Par ailleurs, la question est aussi celle de la possibilité que nous avons actuellement, nous universitaires, de pratiquer raisonnablement une activité de recherche. Pour information, je rappelle que l’AERES établit qu’un chercheur publiant est un chercheur qui a publié 2 articles dans des revues à comité de lecture de rang A ou B (je ne rentre pas dans les détails, mais disons pour les non initiés que ce sont des revues pour la plupart avec double référé en aveugle). Dans le projet initial de décret, cet EC standard (2 publications tous les 4 ans + 192h d’enseignement) n’est donc pas sensé pouvoir prétendre à une modulation de service quelconque (en plus ou en moins).

Prenons donc modestement mon propre cas.
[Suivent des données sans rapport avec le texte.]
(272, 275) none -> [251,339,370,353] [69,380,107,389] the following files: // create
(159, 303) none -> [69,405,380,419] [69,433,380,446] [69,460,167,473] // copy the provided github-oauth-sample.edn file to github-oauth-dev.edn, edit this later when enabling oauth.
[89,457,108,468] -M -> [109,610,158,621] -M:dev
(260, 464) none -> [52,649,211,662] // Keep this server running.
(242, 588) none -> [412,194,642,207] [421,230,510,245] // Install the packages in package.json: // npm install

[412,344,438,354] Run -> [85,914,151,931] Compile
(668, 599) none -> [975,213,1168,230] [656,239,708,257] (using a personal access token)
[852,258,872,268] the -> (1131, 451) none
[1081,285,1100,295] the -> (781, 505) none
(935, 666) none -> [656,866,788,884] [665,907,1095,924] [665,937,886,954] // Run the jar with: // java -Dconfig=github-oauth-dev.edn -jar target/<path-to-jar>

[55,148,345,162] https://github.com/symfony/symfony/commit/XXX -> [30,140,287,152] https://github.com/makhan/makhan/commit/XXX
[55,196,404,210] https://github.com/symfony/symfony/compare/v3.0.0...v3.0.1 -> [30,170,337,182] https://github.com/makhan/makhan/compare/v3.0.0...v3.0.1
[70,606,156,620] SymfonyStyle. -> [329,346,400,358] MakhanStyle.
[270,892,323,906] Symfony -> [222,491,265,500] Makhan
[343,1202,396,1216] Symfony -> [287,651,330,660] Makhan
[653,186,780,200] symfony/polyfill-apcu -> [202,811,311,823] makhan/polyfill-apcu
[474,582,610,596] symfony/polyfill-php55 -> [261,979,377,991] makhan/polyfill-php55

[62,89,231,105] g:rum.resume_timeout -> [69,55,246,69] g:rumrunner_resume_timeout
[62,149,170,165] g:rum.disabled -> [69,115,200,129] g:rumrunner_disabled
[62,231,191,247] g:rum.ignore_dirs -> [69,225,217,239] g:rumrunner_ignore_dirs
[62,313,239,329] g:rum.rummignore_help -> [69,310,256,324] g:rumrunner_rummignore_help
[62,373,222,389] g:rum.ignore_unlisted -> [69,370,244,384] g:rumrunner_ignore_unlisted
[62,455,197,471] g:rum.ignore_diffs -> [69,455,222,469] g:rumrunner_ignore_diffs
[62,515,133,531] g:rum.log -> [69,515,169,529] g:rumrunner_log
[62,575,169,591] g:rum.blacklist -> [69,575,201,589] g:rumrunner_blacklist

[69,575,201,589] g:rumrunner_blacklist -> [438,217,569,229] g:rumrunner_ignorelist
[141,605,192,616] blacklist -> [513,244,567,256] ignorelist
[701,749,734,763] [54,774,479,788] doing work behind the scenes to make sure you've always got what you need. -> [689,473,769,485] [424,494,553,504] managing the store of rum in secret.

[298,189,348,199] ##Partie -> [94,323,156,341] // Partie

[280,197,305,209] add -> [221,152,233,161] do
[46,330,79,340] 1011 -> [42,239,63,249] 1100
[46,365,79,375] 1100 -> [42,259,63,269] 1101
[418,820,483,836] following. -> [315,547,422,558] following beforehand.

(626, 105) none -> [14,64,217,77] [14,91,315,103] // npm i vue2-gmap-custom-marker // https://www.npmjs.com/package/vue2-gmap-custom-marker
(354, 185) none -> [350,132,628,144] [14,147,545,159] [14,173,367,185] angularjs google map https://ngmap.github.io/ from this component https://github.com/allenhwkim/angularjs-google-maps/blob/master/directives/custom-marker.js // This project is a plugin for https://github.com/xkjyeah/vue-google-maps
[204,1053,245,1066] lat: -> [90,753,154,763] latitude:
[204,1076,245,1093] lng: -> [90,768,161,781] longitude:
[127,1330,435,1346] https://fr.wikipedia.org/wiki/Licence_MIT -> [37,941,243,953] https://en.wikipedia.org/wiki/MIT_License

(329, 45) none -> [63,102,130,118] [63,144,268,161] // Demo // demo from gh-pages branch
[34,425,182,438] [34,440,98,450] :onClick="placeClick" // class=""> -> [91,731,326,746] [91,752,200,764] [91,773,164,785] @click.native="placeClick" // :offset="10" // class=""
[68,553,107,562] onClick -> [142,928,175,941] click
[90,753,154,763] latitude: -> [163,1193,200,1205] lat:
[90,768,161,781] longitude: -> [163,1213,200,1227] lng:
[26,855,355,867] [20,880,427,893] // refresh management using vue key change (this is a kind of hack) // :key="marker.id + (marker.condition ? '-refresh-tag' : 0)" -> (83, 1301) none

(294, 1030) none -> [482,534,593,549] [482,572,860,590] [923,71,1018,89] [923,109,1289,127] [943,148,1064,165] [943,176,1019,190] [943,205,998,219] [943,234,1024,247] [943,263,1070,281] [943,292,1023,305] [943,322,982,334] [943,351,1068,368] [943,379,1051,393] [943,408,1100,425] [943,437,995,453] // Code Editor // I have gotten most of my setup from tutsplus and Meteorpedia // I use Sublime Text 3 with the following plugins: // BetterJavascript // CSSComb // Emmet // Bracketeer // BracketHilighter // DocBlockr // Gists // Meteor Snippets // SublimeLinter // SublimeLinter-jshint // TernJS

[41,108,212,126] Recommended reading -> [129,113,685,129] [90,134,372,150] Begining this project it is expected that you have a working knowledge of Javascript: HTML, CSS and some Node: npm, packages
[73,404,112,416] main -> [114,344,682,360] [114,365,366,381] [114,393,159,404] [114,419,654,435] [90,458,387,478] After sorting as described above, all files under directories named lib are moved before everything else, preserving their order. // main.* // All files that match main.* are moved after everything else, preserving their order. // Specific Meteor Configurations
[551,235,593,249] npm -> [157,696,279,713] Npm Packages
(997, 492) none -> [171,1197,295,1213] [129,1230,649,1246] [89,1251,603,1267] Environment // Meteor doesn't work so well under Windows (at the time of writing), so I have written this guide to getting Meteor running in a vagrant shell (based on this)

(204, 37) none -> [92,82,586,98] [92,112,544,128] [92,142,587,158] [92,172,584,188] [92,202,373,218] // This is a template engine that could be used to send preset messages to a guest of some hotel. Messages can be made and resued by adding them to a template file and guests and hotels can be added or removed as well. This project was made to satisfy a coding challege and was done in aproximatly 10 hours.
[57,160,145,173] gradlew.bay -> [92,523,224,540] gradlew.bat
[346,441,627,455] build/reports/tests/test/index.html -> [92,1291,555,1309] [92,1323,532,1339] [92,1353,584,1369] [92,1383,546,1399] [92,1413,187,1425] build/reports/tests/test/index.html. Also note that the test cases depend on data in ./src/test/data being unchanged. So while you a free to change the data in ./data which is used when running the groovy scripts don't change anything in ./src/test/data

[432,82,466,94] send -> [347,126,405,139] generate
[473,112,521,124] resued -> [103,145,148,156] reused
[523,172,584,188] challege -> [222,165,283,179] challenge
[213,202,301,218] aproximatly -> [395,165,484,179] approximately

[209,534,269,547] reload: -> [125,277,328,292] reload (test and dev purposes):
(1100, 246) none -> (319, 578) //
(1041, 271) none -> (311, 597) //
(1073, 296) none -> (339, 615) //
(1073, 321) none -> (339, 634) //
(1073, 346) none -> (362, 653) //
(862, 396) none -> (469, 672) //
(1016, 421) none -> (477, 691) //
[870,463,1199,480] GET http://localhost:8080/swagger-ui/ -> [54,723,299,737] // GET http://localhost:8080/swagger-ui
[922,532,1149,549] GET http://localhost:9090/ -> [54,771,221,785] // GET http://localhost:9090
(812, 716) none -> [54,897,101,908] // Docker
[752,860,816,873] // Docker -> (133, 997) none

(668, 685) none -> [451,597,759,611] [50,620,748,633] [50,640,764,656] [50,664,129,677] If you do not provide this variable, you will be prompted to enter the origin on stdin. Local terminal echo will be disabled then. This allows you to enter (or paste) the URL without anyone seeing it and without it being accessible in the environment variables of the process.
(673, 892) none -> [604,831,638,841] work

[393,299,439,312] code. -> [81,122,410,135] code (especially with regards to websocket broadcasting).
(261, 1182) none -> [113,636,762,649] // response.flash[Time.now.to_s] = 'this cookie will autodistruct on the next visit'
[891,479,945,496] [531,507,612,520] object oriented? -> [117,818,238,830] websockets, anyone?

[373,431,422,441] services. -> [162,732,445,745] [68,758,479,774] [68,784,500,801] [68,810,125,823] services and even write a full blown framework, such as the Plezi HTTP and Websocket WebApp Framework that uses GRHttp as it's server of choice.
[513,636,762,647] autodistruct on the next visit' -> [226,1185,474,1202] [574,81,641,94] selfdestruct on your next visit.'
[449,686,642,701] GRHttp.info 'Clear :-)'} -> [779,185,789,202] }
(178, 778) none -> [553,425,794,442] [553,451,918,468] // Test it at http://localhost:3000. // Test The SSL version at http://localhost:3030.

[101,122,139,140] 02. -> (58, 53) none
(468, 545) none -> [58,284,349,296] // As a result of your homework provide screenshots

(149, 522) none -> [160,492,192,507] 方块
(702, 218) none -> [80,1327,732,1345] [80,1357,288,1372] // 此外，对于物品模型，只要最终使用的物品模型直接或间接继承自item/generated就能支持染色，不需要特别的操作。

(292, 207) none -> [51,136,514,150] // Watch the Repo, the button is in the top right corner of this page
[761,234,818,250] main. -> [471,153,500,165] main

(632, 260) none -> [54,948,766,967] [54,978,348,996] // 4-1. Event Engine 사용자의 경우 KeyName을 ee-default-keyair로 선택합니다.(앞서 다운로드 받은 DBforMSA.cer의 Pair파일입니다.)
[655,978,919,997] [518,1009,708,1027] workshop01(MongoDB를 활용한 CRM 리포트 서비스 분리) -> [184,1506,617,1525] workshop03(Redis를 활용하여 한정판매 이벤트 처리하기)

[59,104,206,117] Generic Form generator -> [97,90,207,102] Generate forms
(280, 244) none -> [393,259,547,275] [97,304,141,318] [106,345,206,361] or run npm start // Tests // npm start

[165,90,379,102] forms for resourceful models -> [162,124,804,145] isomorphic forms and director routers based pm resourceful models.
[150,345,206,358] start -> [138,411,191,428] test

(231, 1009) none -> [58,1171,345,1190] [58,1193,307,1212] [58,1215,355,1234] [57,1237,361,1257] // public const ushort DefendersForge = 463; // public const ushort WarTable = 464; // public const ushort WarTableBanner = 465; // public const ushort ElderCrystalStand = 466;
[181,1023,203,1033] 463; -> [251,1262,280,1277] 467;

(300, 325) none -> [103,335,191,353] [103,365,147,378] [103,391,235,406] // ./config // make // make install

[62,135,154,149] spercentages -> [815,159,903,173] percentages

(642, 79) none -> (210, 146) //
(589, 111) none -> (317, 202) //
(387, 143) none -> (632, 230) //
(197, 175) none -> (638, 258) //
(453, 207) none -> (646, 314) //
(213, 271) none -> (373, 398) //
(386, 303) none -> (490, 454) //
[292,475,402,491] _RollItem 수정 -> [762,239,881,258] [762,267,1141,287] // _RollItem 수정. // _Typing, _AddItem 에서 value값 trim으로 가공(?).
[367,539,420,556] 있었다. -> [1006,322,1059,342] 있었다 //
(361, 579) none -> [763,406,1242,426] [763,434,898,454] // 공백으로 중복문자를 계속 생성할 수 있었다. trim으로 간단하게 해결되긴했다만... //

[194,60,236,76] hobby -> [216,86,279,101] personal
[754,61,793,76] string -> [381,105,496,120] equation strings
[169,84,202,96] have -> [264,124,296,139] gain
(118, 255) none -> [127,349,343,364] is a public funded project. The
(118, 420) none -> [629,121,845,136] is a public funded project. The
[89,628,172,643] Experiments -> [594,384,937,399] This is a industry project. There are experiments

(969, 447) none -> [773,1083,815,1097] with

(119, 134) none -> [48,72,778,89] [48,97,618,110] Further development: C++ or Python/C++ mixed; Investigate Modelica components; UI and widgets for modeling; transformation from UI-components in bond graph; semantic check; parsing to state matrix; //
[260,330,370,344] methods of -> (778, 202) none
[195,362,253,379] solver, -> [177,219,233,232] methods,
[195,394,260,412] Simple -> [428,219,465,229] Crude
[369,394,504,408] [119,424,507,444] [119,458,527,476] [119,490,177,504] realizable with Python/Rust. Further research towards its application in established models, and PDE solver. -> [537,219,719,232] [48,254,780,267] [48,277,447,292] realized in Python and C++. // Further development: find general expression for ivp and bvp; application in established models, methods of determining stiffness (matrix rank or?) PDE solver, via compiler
Depuis que je suis EC (1996), j’ai publié 13 articles, ce qui donne en moyenne (je vous fais grâce de la virgule) 1 article par an dans des revues à comité de lecture.  Je suis donc a priori dans les clous et même au-delà de la contrainte imposée par l’AERES. Mais si on regarde cela dans le détail, j’ai des années pic et des années creuses, tout simplement parce qu’un projet de recherche peut demander parfois quelques années et d’autres fois quelques mois. Par conséquent, le niveau annuel de production est une variable éminemment stochastique.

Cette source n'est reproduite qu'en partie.